Where to Begin?
I frequently overthink everything, and I mean everything. I suppose part of that is due to my previous traumas, and in part, some of it is just due to the genetics I have been “graced” with; anxiety seems to run in the family, and evidence has shown that it will only increase with age, so that’s something to look forward to. You’d think that with the overwhelming amount of thoughts that I constantly have, I’d have so much that I’d want to write about… and it would all spill out onto these virtual pages, but the translation from thoughts into written word seems to be way more difficult than I would have imagined. I think some of the trouble is that I don’t exactly know where to begin. Maybe there really is just too much to get out. But the only way to begin and get through something is to begin simply, to start small, and so here I am.
I am a mother, a stepmother, and a wife. I am a student pursuing my Master’s Degree. I am as unbiased as I can be, strive to bring equality and justice for all (especially within education), and I have so many ideas and thoughts on how the world can become a better place. And yet, I feel insignificant. The pandemic plays a role in that.

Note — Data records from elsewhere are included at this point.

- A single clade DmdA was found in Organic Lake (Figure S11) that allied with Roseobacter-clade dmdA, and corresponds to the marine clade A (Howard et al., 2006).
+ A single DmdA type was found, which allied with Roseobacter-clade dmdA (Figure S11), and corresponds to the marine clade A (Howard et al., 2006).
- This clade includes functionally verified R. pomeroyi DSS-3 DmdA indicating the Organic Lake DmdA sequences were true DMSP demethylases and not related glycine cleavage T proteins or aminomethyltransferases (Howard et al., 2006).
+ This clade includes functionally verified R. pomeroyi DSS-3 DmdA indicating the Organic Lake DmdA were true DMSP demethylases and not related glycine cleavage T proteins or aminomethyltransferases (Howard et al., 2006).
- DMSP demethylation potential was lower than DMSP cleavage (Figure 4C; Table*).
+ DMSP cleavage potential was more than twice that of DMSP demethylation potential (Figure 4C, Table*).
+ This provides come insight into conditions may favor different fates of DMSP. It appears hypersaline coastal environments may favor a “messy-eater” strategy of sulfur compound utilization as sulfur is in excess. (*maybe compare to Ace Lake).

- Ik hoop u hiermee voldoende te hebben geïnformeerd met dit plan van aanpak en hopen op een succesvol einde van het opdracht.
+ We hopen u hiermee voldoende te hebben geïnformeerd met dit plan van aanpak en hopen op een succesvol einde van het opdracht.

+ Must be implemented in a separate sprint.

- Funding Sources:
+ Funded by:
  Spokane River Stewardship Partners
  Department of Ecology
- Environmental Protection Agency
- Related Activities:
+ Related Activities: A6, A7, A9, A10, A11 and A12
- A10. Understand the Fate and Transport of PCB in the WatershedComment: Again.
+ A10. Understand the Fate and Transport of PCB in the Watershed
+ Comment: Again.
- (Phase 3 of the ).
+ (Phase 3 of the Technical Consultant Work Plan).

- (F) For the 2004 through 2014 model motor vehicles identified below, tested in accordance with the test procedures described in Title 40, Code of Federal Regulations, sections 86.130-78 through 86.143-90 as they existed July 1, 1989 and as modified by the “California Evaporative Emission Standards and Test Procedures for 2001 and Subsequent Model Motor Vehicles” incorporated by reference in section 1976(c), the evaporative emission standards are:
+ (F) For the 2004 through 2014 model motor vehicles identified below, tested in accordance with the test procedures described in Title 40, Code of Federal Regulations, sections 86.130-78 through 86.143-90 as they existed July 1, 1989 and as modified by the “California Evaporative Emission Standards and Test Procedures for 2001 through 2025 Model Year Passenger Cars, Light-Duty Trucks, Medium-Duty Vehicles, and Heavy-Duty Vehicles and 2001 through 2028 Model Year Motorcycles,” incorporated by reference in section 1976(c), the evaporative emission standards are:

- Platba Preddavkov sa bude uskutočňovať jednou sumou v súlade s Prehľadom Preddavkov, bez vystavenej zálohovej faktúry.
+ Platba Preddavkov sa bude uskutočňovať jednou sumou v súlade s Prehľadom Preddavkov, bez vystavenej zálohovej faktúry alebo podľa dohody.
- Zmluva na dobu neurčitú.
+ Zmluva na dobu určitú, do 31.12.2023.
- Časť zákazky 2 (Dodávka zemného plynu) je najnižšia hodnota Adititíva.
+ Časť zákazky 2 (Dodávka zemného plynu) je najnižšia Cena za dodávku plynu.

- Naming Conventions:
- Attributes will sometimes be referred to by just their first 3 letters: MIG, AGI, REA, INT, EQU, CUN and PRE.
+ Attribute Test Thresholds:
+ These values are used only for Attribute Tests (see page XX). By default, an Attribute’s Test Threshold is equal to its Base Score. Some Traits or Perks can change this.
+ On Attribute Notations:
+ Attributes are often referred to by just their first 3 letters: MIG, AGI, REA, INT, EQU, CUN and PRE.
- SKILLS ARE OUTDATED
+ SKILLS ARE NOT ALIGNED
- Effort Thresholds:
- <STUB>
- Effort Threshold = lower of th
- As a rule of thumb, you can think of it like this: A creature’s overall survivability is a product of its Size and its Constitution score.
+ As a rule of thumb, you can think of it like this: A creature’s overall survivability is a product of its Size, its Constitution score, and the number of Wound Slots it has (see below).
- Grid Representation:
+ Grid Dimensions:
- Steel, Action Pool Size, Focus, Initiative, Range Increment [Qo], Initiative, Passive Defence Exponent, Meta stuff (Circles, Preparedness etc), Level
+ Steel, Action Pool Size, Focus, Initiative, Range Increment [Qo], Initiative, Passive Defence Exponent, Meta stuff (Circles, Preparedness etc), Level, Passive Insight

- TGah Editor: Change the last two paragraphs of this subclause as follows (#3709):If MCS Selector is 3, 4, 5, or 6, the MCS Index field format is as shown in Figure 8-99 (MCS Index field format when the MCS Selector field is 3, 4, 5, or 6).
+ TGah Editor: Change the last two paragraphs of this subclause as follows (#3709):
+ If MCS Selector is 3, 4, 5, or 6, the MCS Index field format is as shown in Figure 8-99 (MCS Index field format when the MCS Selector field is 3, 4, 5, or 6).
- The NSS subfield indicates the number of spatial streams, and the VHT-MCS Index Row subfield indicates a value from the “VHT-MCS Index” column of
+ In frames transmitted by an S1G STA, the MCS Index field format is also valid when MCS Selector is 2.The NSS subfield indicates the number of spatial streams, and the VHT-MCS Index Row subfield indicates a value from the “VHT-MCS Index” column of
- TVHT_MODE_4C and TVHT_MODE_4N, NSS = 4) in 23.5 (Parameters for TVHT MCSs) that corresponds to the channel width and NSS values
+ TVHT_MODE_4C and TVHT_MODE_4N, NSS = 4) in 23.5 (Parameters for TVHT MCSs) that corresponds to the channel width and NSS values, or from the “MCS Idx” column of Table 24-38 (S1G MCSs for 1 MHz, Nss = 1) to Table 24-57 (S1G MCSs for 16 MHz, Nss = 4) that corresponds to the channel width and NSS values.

I live in Kenosha. I live right in the epicenter of where a police officer shot a man in the back 7 times. I believe that regardless of whatever his reasonings were, shooting a man in the back no longer becomes self-defense. Shooting a man in the back becomes a matter of racism, amplified with the fact that a bullet entered his body not once, not twice, not three times, but SEVEN times. I believe that the root of the problem is systemic. I believe that the officer that shot this man may believe that he is not racist, in fact, he may hold implicit biases against people of color. He may truly feel that his actions were not unwarranted. However, the problem with that herein lies in the fact that systemic racism is perpetuated by the silence white people allow. White privilege exists.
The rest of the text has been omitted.